= 2008 Malmö mosque riots =

Riots in Rosengård in Malmö, Sweden

On 18 and 20 December 2008, the closure of an Islamic cultural centre that housed a mosque in the Herrgården neighborhood of the Malmö district of Rosengård, in southern Sweden, caused hundreds of youths to riot against police.

==Rioting==

Rioting was sparked when the owner of a building in Rosengård decided not to renew the lease on the space used by the Islamiska Kulturföreningen (The Islamic Culture Association). The directors of the mosque and cultural center turned over the keys and vacated the premises, but angry youths occupied the building's basement in protest. The basement occupation went on for three weeks, at the end of which police coming to evict the occupiers were confronted by about 30 occupiers, including radicalized Muslims and activists affiliated with the radical leftist Antifascistisk Aktion. The occupiers attacked police with pipe bombs and rocks and the incident rapidly escalated, with protestors arriving from other cities and officials calling in riot police.

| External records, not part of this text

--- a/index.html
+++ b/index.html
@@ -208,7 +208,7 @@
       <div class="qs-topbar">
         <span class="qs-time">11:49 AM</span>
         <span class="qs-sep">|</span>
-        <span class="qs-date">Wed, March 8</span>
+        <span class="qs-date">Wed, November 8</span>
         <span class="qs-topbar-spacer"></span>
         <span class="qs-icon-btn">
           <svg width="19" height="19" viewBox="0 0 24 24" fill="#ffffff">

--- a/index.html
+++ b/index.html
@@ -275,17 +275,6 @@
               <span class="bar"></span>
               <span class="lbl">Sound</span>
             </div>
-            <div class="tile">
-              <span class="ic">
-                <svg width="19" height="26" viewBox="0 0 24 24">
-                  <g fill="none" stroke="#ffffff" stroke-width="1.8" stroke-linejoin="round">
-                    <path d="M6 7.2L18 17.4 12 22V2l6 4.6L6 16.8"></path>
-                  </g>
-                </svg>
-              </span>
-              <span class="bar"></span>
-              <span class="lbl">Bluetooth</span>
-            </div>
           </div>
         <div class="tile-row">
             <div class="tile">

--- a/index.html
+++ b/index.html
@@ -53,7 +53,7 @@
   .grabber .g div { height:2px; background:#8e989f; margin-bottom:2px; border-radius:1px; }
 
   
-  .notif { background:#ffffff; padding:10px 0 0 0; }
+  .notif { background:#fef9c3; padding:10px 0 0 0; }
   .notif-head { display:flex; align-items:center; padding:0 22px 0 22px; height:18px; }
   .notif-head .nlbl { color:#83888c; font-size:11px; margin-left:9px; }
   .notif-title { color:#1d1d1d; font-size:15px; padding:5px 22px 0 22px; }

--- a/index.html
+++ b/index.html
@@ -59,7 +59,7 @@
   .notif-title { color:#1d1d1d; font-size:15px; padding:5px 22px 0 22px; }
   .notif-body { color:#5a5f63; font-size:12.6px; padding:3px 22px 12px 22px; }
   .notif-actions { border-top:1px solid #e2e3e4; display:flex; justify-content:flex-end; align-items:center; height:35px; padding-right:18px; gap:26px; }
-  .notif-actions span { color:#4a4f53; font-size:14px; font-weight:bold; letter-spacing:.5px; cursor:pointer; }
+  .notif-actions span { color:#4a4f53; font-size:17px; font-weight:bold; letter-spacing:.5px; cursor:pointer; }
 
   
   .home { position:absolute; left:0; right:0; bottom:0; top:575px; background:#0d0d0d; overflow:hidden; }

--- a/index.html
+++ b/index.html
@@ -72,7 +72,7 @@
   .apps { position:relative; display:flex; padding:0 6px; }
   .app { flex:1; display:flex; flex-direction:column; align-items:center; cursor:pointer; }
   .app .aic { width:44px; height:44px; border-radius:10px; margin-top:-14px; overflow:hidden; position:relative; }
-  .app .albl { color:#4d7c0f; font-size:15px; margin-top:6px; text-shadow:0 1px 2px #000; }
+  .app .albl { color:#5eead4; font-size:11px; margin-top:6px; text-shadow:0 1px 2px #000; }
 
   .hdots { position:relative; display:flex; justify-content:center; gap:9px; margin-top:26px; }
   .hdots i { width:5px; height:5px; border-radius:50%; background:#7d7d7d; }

Rioting continued for two nights; additional police had to be called in form Gothenburg and Stockholm to quell the violence. Rioters set fire to cars, wagons, kiosks, building sheds, recycling stations, and bicycle sheds.

After two nights of rioting, 200 adult Malmö residents organized by the Islamiska kulturföreningen moved into the streets to mediate, causing the youthful rioters to desist.